I'm in awe that you could see this in your head before creating it.


----------



## Papa_K (Oct 15, 2008)

Excellent.


----------



## RCIAG (Jul 19, 2010)

I swear, it just never occurred to me to make a base & spine out of wood for my mache groundbreakers. Why didn't I think of that? BECAUSE IT'S TOO SIMPLE THAT'S WHY & OLD MAN BAKKE THOUGHT OF IT FOR ME!!


----------



## Old Man Bakke (Oct 18, 2011)

My goal was to make this prop for free...or at least as cheap as possible.


----------



## SpiderMonkey (Sep 4, 2011)

hey OMB - what is the stuff you put on the hands/fingers? I'm still trying to come up with some hands for two static props. I made some the other day using hanger wire, newspaper, masking tape and started to mache it today. But, not happy with the mache so far. hard to get in between the fingers where the webbing would be.


----------



## Old Man Bakke (Oct 18, 2011)

Its paper clay. Just take some toilet paper, maybe like a half roll, tear it up and soak it in water for a bit. You can even blend it with a stick or wand blender or just continue to tear it with you hands. After it has had a bit to break down, squeeze out as much water as possible, leaving just a wad of semi wet toilet paper. Get as much water out as possible, you can always add more later if need be. I just grab hand full's of it and squeeze it out with ma\y hands. Take that wad and put it in a bowl then add some joint compound. I bought a gallon bucket a few years back for like $10 and it has lasted a long time. You want a clay like consistency, not so much compound that it becomes sticky but enough to make it smooth able. I mix some in, let it sit for a couple hours, then come back and mush it around with my hands adding more compound if I think it needs it. Then I just start slapping it on, let it kinda dry and then start to manipulate it. After I get a shape (like good knuckles and bone structure) I let it dry rock hard then apply small pieces and strips of paper mache using Viva brand paper towels. 

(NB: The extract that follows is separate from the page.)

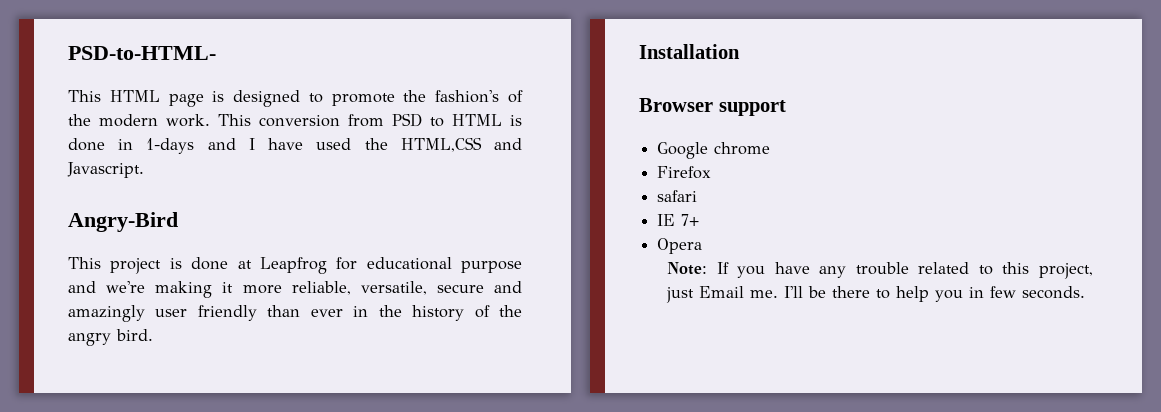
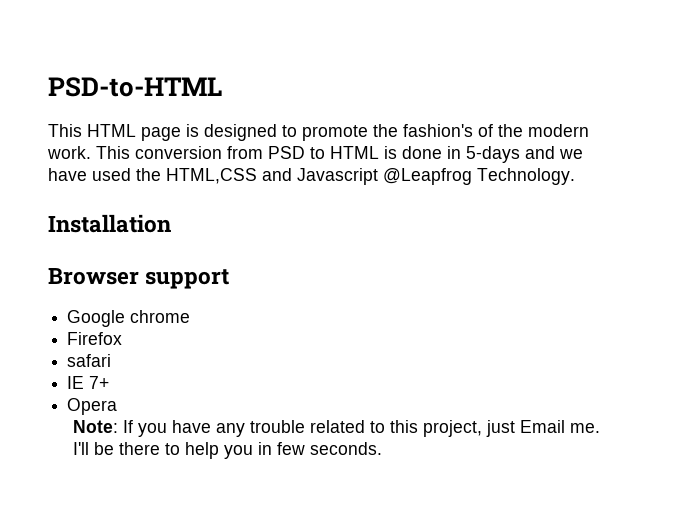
[68,46,216,60] PSD-to-HTML- -> [48,77,222,97] PSD-to-HTML
[146,138,255,154] 1-days and I -> [466,146,583,163] 5-days and we
[67,162,144,178] [68,212,178,232] [68,257,522,274] [68,281,522,298] [68,305,523,322] [68,329,153,346] Javascript. // Angry-Bird // This project is done at Leapfrog for educational purpose and we're making it more reliable, versatile, secure and amazingly user friendly than ever in the history of the angry bird. -> [297,168,575,185] Javascript @Leapfrog Technology.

Paper clay is every where. you can buy it commercially or Google it and see the 1000's of recipes for it. I recommend always adding a bit of salt to your mache mixes to deter mold. I live in the PNW and have had minimal issues using a teaspoon of salt here and there...


----------



## Kev730 (Feb 25, 2012)

Old Man Bakke said:


> ......................................


How did you make the jaw for the head? And are the teeth just hot glue you put into wood then pryed out? How did you get that white paint to look like that


----------



## spookydave (May 14, 2014)

hahaha that thing is friggen COOL!!


----------



## PMTT (Oct 13, 2013)

So so cool!!!


----------



## Old Man Bakke (Oct 18, 2011)

Kev730 said:


> How did you make the jaw for the head? And are the teeth just hot glue you put into wood then pryed out? How did you get that white paint to look like that


In about the 3 Page of this thread you can see a plastic life-sized skull. I used that. Covered it with like either Vaseline or PAM and then applied 5-8 layers of paper mache. then used a razor and split it from mid top all the way back and from about ear to ear (making a X on the top of the skull) then carefully peeling mache and separating skull from mold. Same process with the jaw. You can see a photo of it in this thread...just look.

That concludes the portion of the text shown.